(What the task requires)
The data below is to be set down exactly.

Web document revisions

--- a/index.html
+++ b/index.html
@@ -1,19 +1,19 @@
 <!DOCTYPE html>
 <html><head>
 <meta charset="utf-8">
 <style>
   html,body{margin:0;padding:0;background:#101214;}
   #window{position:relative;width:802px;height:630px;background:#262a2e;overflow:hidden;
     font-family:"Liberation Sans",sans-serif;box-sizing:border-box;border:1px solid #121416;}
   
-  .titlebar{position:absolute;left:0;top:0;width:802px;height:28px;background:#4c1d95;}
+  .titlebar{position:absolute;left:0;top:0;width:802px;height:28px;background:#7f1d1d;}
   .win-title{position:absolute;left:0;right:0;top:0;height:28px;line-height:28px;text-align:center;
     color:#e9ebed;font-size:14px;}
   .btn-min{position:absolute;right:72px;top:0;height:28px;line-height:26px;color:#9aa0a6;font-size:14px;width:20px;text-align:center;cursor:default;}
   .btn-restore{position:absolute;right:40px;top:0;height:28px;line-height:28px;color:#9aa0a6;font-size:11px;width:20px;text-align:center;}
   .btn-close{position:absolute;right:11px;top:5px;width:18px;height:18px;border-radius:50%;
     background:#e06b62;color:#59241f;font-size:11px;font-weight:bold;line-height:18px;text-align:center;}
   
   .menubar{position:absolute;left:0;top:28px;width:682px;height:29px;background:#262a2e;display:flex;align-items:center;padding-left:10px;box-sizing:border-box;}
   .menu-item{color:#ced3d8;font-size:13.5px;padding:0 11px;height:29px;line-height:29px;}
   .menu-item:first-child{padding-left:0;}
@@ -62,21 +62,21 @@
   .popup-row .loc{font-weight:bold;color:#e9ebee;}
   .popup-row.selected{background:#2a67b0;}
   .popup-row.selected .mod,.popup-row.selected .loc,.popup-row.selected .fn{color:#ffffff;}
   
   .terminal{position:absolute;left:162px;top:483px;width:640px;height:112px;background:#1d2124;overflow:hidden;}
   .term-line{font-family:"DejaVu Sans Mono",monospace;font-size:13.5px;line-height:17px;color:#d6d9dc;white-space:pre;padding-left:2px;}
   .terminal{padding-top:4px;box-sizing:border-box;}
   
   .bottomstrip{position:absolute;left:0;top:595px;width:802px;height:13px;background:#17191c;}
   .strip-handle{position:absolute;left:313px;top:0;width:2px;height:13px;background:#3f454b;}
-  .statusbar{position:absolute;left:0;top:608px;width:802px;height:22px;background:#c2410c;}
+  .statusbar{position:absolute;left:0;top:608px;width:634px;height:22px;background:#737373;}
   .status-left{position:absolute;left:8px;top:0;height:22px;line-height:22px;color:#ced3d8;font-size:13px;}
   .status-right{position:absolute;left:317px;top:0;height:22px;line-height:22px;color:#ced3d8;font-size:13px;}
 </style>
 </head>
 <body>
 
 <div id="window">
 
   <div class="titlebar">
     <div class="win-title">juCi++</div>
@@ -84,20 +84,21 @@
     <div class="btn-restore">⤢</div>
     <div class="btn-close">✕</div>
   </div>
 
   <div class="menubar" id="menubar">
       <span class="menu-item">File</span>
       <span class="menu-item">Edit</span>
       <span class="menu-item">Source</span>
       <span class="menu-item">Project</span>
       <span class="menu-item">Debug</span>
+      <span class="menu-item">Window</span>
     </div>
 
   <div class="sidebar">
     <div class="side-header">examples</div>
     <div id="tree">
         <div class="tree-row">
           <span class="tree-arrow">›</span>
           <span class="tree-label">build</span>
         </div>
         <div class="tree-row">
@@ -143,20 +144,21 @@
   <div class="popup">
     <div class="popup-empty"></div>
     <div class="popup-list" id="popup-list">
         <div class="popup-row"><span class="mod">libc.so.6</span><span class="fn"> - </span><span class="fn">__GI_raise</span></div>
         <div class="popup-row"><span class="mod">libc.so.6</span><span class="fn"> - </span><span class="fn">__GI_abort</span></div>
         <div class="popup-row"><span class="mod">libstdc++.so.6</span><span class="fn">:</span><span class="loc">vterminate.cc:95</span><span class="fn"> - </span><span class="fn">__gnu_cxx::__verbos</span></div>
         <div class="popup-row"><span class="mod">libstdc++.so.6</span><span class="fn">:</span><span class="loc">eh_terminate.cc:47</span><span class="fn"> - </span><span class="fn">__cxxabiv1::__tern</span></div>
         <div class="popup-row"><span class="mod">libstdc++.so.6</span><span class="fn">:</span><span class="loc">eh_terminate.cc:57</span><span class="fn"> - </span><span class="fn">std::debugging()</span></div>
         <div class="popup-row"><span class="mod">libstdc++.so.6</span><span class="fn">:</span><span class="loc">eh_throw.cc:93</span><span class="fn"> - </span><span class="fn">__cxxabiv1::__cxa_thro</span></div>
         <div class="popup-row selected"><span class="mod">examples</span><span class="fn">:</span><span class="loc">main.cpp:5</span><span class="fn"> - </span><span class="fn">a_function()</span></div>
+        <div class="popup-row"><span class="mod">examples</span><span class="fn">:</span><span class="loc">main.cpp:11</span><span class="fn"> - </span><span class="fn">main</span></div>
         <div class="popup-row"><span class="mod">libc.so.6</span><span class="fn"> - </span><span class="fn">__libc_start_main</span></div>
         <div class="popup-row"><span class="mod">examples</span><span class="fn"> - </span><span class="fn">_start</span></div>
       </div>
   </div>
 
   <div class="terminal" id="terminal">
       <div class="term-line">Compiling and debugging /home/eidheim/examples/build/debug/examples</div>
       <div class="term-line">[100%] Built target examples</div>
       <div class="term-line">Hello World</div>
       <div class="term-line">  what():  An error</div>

(Your solution)
--- a/index.html
+++ b/index.html
@@ -1,19 +1,19 @@
 <!DOCTYPE html>
 <html><head>
 <meta charset="utf-8">
 <style>
   html,body{margin:0;padding:0;background:#101214;}
   #window{position:relative;width:802px;height:630px;background:#262a2e;overflow:hidden;
     font-family:"Liberation Sans",sans-serif;box-sizing:border-box;border:1px solid #121416;}
   
-  .titlebar{position:absolute;left:0;top:0;width:802px;height:28px;background:#4c1d95;}
+  .titlebar{position:absolute;left:0;top:0;width:802px;height:28px;background:#7f1d1d;}
   .win-title{position:absolute;left:0;right:0;top:0;height:28px;line-height:28px;text-align:center;
     color:#e9ebed;font-size:14px;}
   .btn-min{position:absolute;right:72px;top:0;height:28px;line-height:26px;color:#9aa0a6;font-size:14px;width:20px;text-align:center;cursor:default;}
   .btn-restore{position:absolute;right:40px;top:0;height:28px;line-height:28px;color:#9aa0a6;font-size:11px;width:20px;text-align:center;}
   .btn-close{position:absolute;right:11px;top:5px;width:18px;height:18px;border-radius:50%;
     background:#e06b62;color:#59241f;font-size:11px;font-weight:bold;line-height:18px;text-align:center;}
   
   .menubar{position:absolute;left:0;top:28px;width:682px;height:29px;background:#262a2e;display:flex;align-items:center;padding-left:10px;box-sizing:border-box;}
   .menu-item{color:#ced3d8;font-size:13.5px;padding:0 11px;height:29px;line-height:29px;}
   .menu-item:first-child{padding-left:0;}
@@ -62,21 +62,21 @@
   .popup-row .loc{font-weight:bold;color:#e9ebee;}
   .popup-row.selected{background:#2a67b0;}
   .popup-row.selected .mod,.popup-row.selected .loc,.popup-row.selected .fn{color:#ffffff;}
   
   .terminal{position:absolute;left:162px;top:483px;width:640px;height:112px;background:#1d2124;overflow:hidden;}
   .term-line{font-family:"DejaVu Sans Mono",monospace;font-size:13.5px;line-height:17px;color:#d6d9dc;white-space:pre;padding-left:2px;}
   .terminal{padding-top:4px;box-sizing:border-box;}
   
   .bottomstrip{position:absolute;left:0;top:595px;width:802px;height:13px;background:#17191c;}
   .strip-handle{position:absolute;left:313px;top:0;width:2px;height:13px;background:#3f454b;}
-  .statusbar{position:absolute;left:0;top:608px;width:802px;height:22px;background:#c2410c;}
+  .statusbar{position:absolute;left:0;top:608px;width:634px;height:22px;background:#737373;}
   .status-left{position:absolute;left:8px;top:0;height:22px;line-height:22px;color:#ced3d8;font-size:13px;}
   .status-right{position:absolute;left:317px;top:0;height:22px;line-height:22px;color:#ced3d8;font-size:13px;}
 </style>
 </head>
 <body>
 
 <div id="window">
 
   <div class="titlebar">
     <div class="win-title">juCi++</div>
@@ -84,20 +84,21 @@
     <div class="btn-restore">⤢</div>
     <div class="btn-close">✕</div>
   </div>
 
   <div class="menubar" id="menubar">
       <span class="menu-item">File</span>
       <span class="menu-item">Edit</span>
       <span class="menu-item">Source</span>
       <span class="menu-item">Project</span>
       <span class="menu-item">Debug</span>
+      <span class="menu-item">Window</span>
     </div>
 
   <div class="sidebar">
     <div class="side-header">examples</div>
     <div id="tree">
         <div class="tree-row">
           <span class="tree-arrow">›</span>
           <span class="tree-label">build</span>
         </div>
         <div class="tree-row">
@@ -143,20 +144,21 @@
   <div class="popup">
     <div class="popup-empty"></div>
     <div class="popup-list" id="popup-list">
         <div class="popup-row"><span class="mod">libc.so.6</span><span class="fn"> - </span><span class="fn">__GI_raise</span></div>
         <div class="popup-row"><span class="mod">libc.so.6</span><span class="fn"> - </span><span class="fn">__GI_abort</span></div>
         <div class="popup-row"><span class="mod">libstdc++.so.6</span><span class="fn">:</span><span class="loc">vterminate.cc:95</span><span class="fn"> - </span><span class="fn">__gnu_cxx::__verbos</span></div>
         <div class="popup-row"><span class="mod">libstdc++.so.6</span><span class="fn">:</span><span class="loc">eh_terminate.cc:47</span><span class="fn"> - </span><span class="fn">__cxxabiv1::__tern</span></div>
         <div class="popup-row"><span class="mod">libstdc++.so.6</span><span class="fn">:</span><span class="loc">eh_terminate.cc:57</span><span class="fn"> - </span><span class="fn">std::debugging()</span></div>
         <div class="popup-row"><span class="mod">libstdc++.so.6</span><span class="fn">:</span><span class="loc">eh_throw.cc:93</span><span class="fn"> - </span><span class="fn">__cxxabiv1::__cxa_thro</span></div>
         <div class="popup-row selected"><span class="mod">examples</span><span class="fn">:</span><span class="loc">main.cpp:5</span><span class="fn"> - </span><span class="fn">a_function()</span></div>
+        <div class="popup-row"><span class="mod">examples</span><span class="fn">:</span><span class="loc">main.cpp:11</span><span class="fn"> - </span><span class="fn">main</span></div>
         <div class="popup-row"><span class="mod">libc.so.6</span><span class="fn"> - </span><span class="fn">__libc_start_main</span></div>
         <div class="popup-row"><span class="mod">examples</span><span class="fn"> - </span><span class="fn">_start</span></div>
       </div>
   </div>
 
   <div class="terminal" id="terminal">
       <div class="term-line">Compiling and debugging /home/eidheim/examples/build/debug/examples</div>
       <div class="term-line">[100%] Built target examples</div>
       <div class="term-line">Hello World</div>
       <div class="term-line">  what():  An error</div>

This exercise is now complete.